**Data to examine**:
--------------------------------

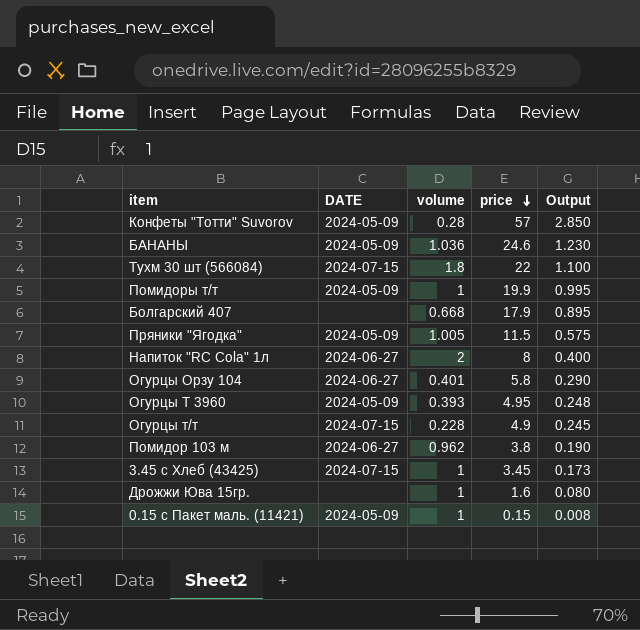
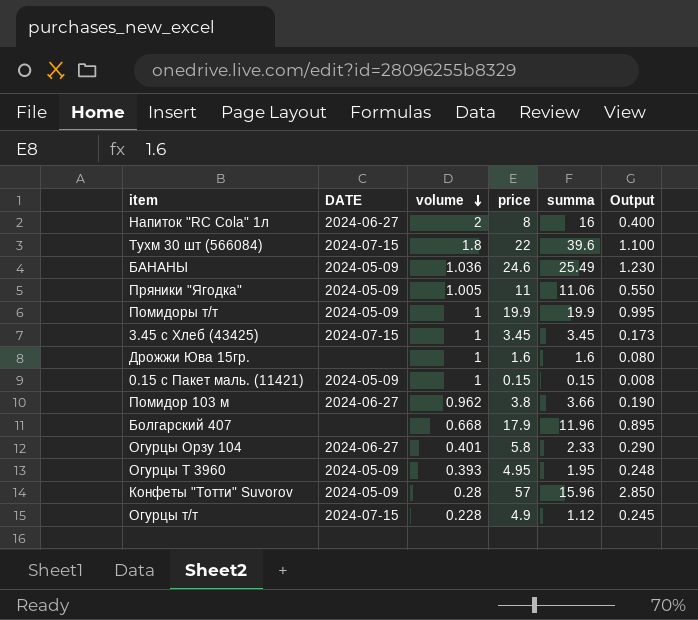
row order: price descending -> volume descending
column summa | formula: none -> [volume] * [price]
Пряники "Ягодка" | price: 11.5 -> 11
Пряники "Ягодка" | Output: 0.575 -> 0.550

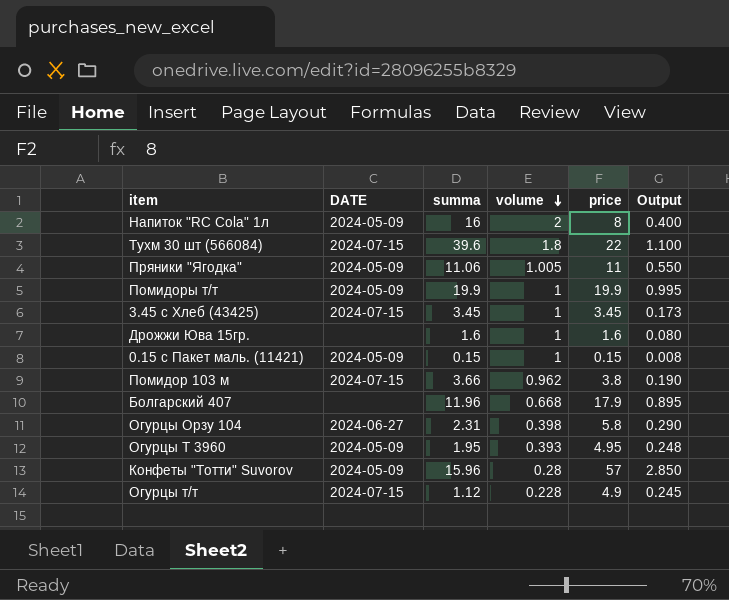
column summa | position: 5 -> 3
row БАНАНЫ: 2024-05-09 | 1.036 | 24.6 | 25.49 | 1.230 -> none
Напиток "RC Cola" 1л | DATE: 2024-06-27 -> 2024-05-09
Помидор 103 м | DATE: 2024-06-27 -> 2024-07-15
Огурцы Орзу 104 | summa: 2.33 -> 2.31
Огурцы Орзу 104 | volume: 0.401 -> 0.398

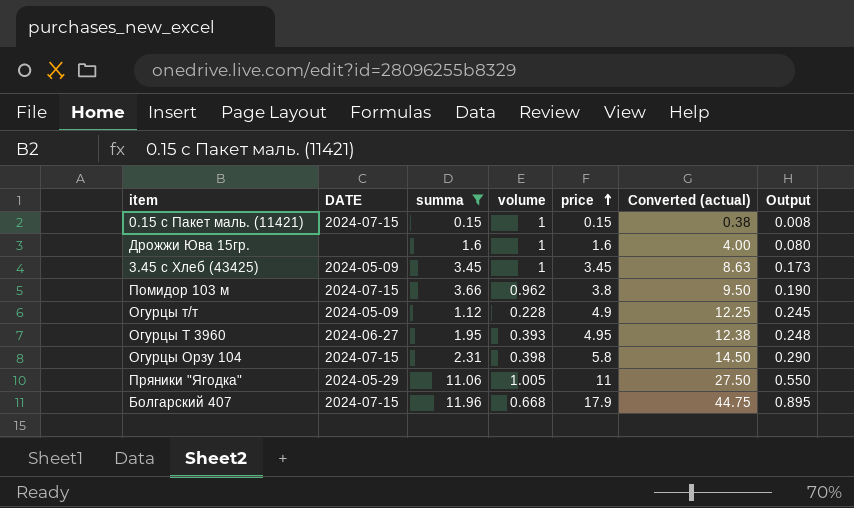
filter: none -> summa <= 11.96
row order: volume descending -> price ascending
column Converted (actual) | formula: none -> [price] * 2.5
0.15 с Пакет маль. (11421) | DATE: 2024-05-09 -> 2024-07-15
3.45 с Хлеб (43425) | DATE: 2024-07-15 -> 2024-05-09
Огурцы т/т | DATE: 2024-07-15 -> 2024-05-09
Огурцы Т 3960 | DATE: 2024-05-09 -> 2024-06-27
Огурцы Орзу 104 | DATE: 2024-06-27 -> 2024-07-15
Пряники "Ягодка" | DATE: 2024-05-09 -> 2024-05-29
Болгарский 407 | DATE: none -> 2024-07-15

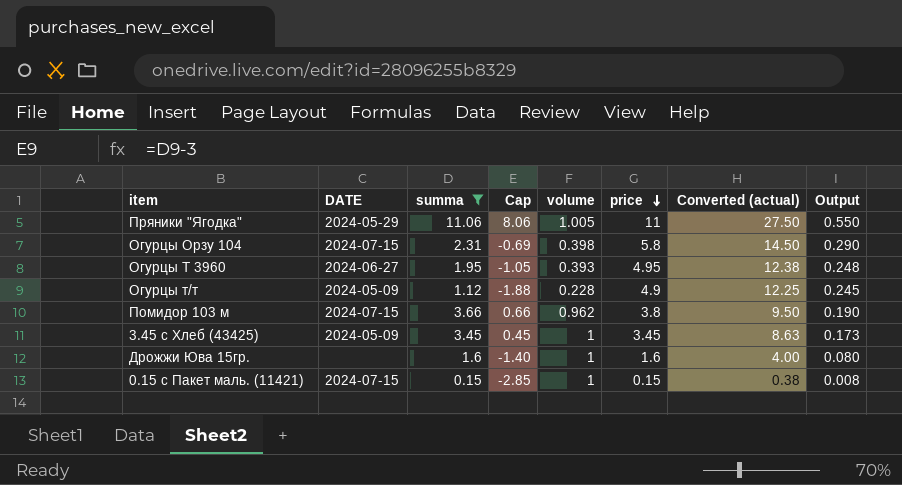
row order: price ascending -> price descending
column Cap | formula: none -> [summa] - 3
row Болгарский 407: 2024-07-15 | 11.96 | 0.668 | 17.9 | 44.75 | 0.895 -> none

--------------------------------

**Activity**:
Only a number is wanted here: how many lines of the records above include the string "Орзу"?

**Your response**:
3